**About this exercise:** As you restate the entries, keep every word intact and leave out whatever images they hold.

**Data in this exercise:**
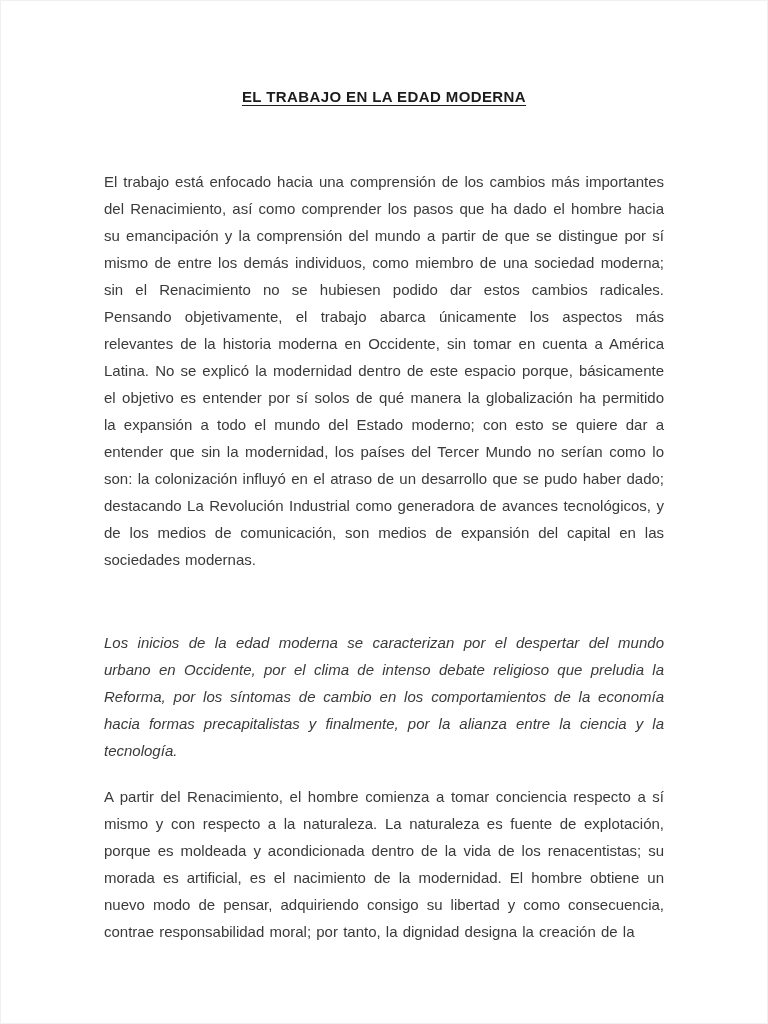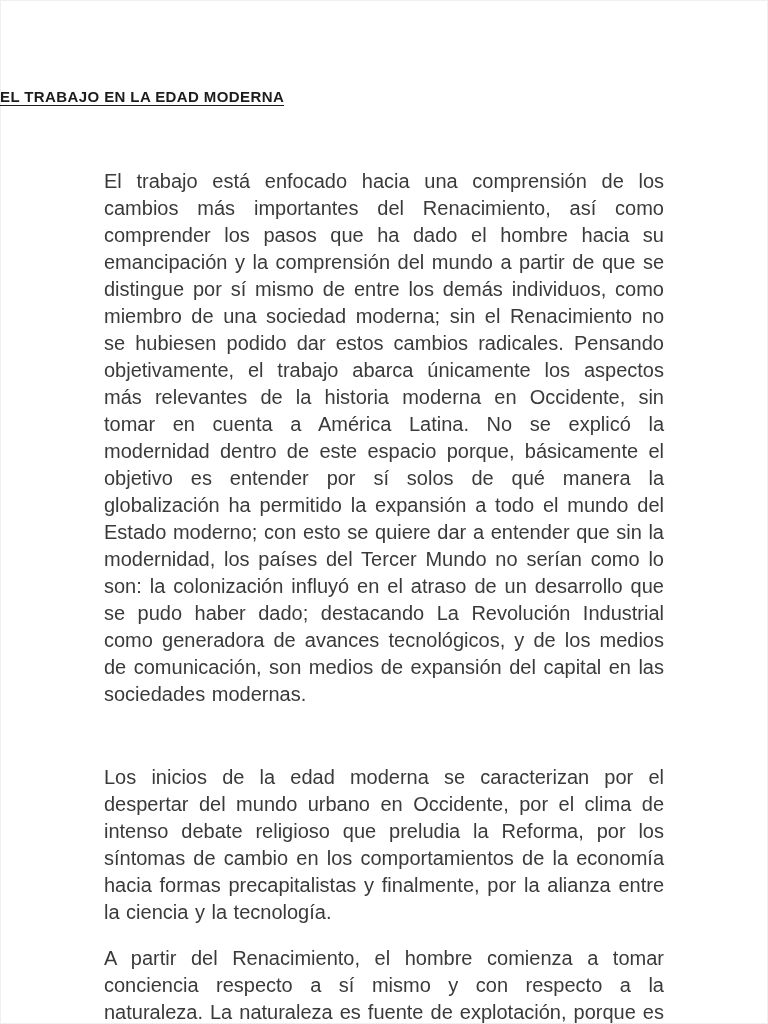--- a/index.html
+++ b/index.html
@@ -23,7 +23,7 @@
 
   .doc-title {
     padding-top: 88px;
-    text-align: left;
+    text-align: center;
     font-size: 15px;
     font-weight: bold;
     letter-spacing: 0.4px;

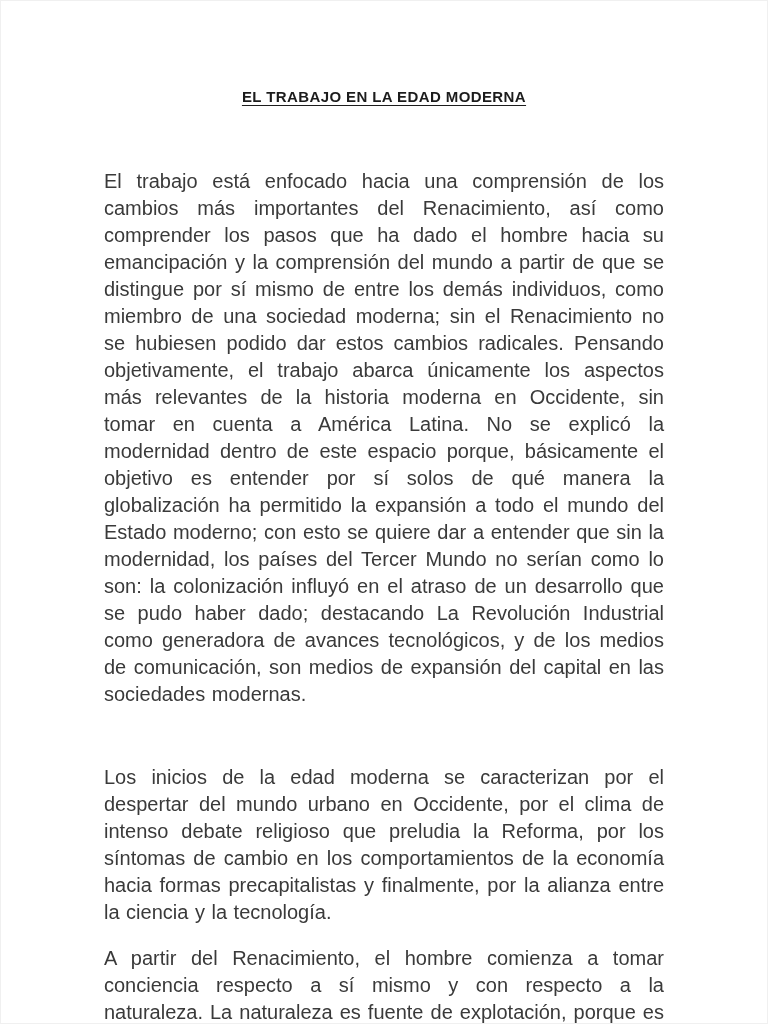--- a/index.html
+++ b/index.html
@@ -37,7 +37,7 @@
   }
 
   .doc-body p {
-    font-size: 20px;
+    font-size: 15px;
     line-height: 27px;
     text-align: justify;
     color: #3a3a3a;

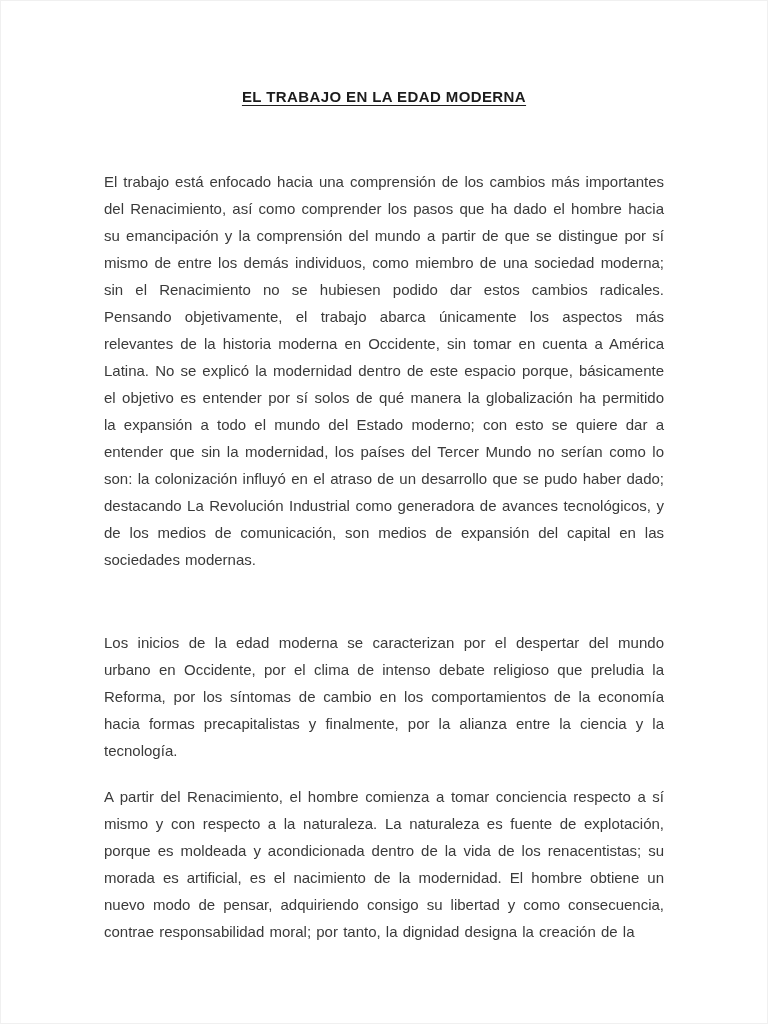--- a/index.html
+++ b/index.html
@@ -45,7 +45,7 @@
   }
 
   .para-1 { margin-top: 63px; }
-  .para-2 { margin-top: 56px; }
+  .para-2 { margin-top: 56px; font-style: italic; }
   .para-3 { margin-top: 19px; }
 </style>
 </head>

**Answer space:**
--- a/index.html
+++ b/index.html
@@ -23,7 +23,7 @@
 
   .doc-title {
     padding-top: 88px;
-    text-align: left;
+    text-align: center;
     font-size: 15px;
     font-weight: bold;
     letter-spacing: 0.4px;

--- a/index.html
+++ b/index.html
@@ -37,7 +37,7 @@
   }
 
   .doc-body p {
-    font-size: 20px;
+    font-size: 15px;
     line-height: 27px;
     text-align: justify;
     color: #3a3a3a;

--- a/index.html
+++ b/index.html
@@ -45,7 +45,7 @@
   }
 
   .para-1 { margin-top: 63px; }
-  .para-2 { margin-top: 56px; }
+  .para-2 { margin-top: 56px; font-style: italic; }
   .para-3 { margin-top: 19px; }
 </style>
 </head>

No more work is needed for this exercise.